Bu sayısız edebi kişiliklerin edebiyata ve kendisine ait anlatımları, bu insanlarla ilgili edebi anılar, sırları olağanüstü güzellikte bir anlatımla kitaplarda yer alıyor. Zaten Onur Çalı da denemeleri neden yazdığını ödül aldığı kitabında şöyle diyor: 

“Yazar biyografileri çok ilgimi çeker. Yaşadıkları hayat kadar başka bir şey daha merakımı celbeder: Acaba yaşamının ne kadarını yazmıştır yazar kitabının başına? Ne kadarının yazılmasına müsaade etmiştir? Bu, birazdan okuyacağımız metin için bize muazzam bir ipucu verir… O koskocaman sözcükler yığınına körlemesine dalmadan önce yazarın kendisinin yazdığı ya da yayımlanmasına izin verdiği haliyle biyografisi, en azından, bir mumluk ışık tutuşturur elimize.”

Bir itirazım Çalı’ya… Kitaplarında sık sık  “Antre” sözcüğüyle rastlaştım. “Giriş” sözcüğünü kullansa daha iyi olur.

Alberto Manguel’in “Okumalar Okuması” kitabına gelecek olursak. Tek kelimeyle şunu söyleyebilirim. Okumanın bir sanat olduğunu bu kitabı okuduktan sonra öğrendim. Manguel bize kitapların nasıl okunması gerektiğini ve kitaplarla ilgili müthiş deneyimlerini aktarıyor. Örneğin Manguel’in nitelikli kitapların nasıl göz ardı edildiğini, okurun nasıl kandırıldığına dair bu alıntıyı da buraya kaydederek yazımı noktalayayım. Belki bu Manguel’den ders çıkartanlar olabilir.

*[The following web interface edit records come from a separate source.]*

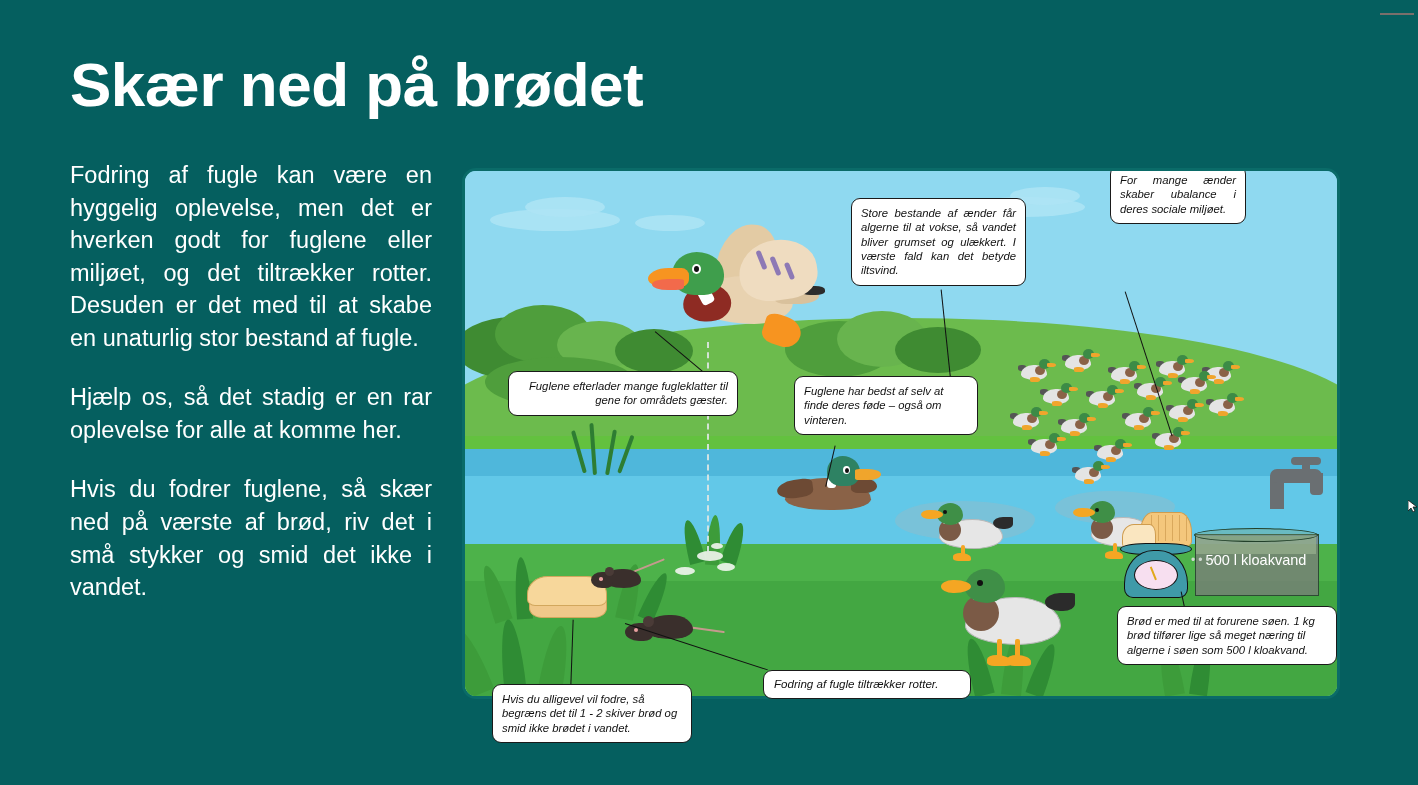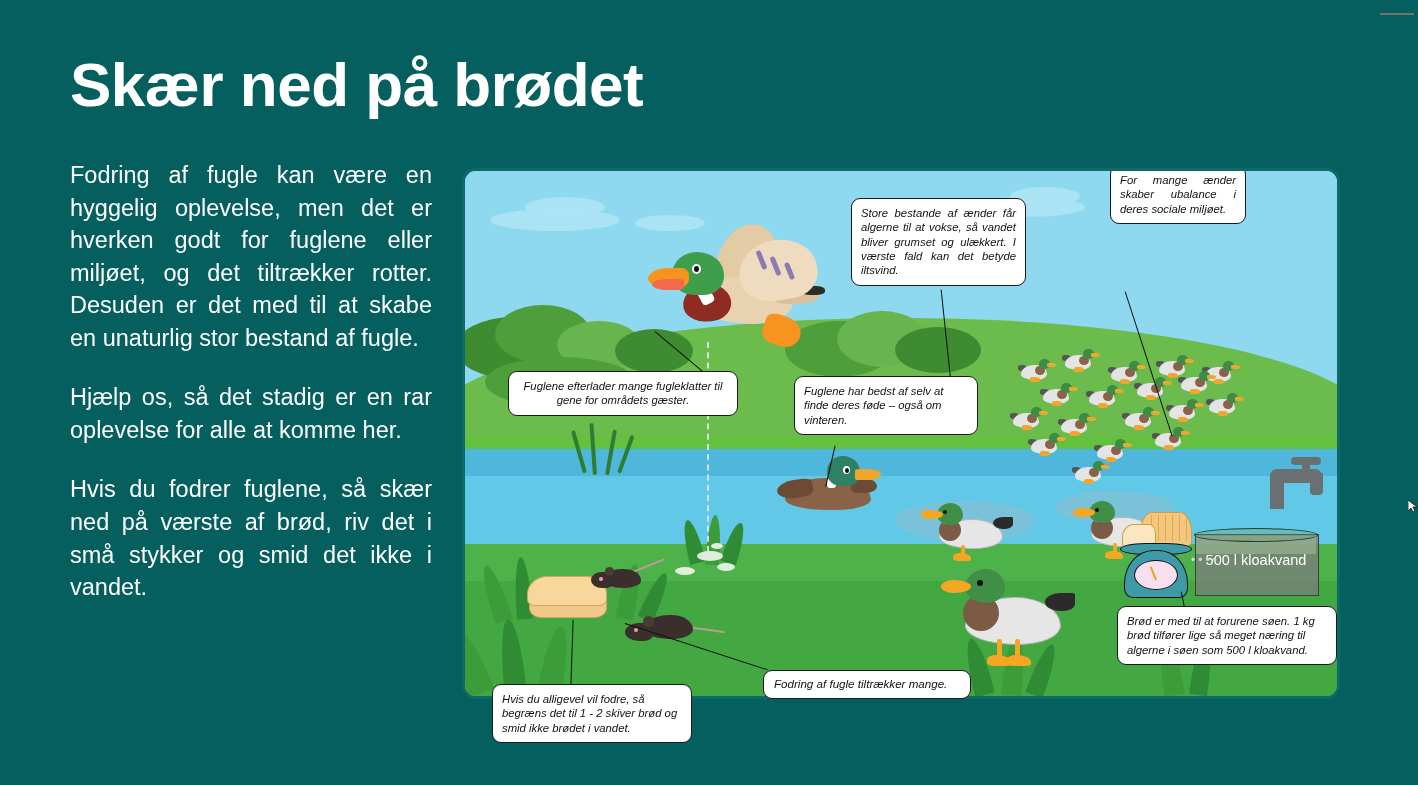--- a/index.html
+++ b/index.html
@@ -155,21 +155,21 @@
     color: #111;
     text-align: justify;
     box-sizing: border-box;
     z-index: 40;
   }
   .callout p { margin: 0; }
   .callout p + p { margin-top: 9px; }
 
   .c-aender   { left: 645px; top: -6px;  width: 136px; }
   .c-bestande { left: 386px; top: 27px;  width: 175px; }
-  .c-klatter  { left: 43px;  top: 200px; width: 230px; text-align: center; }
+  .c-klatter  { left: 43px;  top: 200px; width: 230px; text-align: right; }
   .c-foede    { left: 329px; top: 205px; width: 184px; text-align: left; }
   .c-forurene { left: 652px; top: 435px; width: 220px; text-align: left; }
   .c-rotter   { left: 299px; top: 505px; width: 208px; text-align: left;
                 font-size: 11.6px; padding: 6px 10px; }
   .c-fodre    { left: 28px;  top: 516px; width: 200px; text-align: left; }
 
   
   .leader {
     position: absolute;
     background: #111;
@@ -832,21 +832,21 @@
         <p>Fuglene har bedst af selv at finde deres føde – også om vinteren.</p>
       </div>
 
       <div class="callout c-forurene">
         <p>Brød er med til at forurene søen. 1 kg brød tilfører lige så meget næring til algerne i søen som 500 l kloakvand.</p>
       </div>
     </div>
   </div>
 
   <div class="callout c-rotter" style="position:absolute;left:763px;top:670px;">
-    <p>Fodring af fugle tiltrækker mange.</p>
+    <p>Fodring af fugle tiltrækker rotter.</p>
   </div>
 
   <div class="callout c-fodre" style="position:absolute;left:492px;top:684px;width:200px;">
     <p>Hvis du alligevel vil fodre, så begræns det til 1 - 2 skiver brød og smid ikke brødet i vandet.</p>
   </div>
 
   <div class="artifact-line"></div>
   <div class="cursor-dot">
     <svg width="10" height="12" viewBox="0 0 10 12">
       <path d="M0 0 L0 11 L3 8 L5 12 L7 11 L5 7 L9 7 Z" fill="#ffffff" stroke="#111" stroke-width="0.8"></path>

“Her çağ kendi adını kötüye çıkararak, kendi budala türü için kendi sanatsal türünü geliştirir. Ortaçağda şarlatan vaazları ve falcının kehanetleri, en popüler olanlardan ikisiydi; Caroll’un döneminde, bunların yerini üç ciltlik “aptalca” romanlar ime ahlaki hikâyeler almıştı. Günümüzde budalanın mükemmel sanatı reklamcılık sanatı – ticari, siyasi ya da dini- güve ile pasın kurbanlarına yönelik arzu yaratma yetisi. Reklamcılık bir yalanla, markasının diğer markalardan daha önemli ya da daha gerekli veya sadece iyi olduğu ve ona sahip olmanın, peri masallarındaki sihirli nesneler gibi sahibini komşusundan daha bilge, daha güzel, daha güçlü hale getireceği iddiasıyla başlar.” ([viii])

Özce…

Deneme kitaplarını, sadece edebiyatsever okurların değil asıl yazmayı yaşam biçimine dönüştürmüş ya da dönüştürmeye hevesli olan ve okumayı kendine şiar eden her yazanın her yazarın her şiir karalayanın ve her şairin zorunlu olarak okuması gerektiği bir kitap olarak nitelendirebilirim. Nitelendirebilirim çünkü bu kitaplarda usta yazarların, şairlerin yaşantılarından tutun da yapıtlarına kadar o kadar çok ilginç detaylar yer alıyor ki… Dahası ironilerin çok güçlü oluşuyla ve kısa ama vurucu anlatımlarla deneme yazılarında yeni üslup olarak kabul edilebilir. Denemelerde alıntıların içeriklerinin çoğunun az bilinmesi ya da hiç bilinmedik şeylerle dolu olması metinleri daha da cazip hale getiriyor.  Bu yazılar; bir edebiyatseverin, bir yazarın ya da bir şairin okuması gereken hatta hepsinin de birer kulağa küpe olacak yazılar…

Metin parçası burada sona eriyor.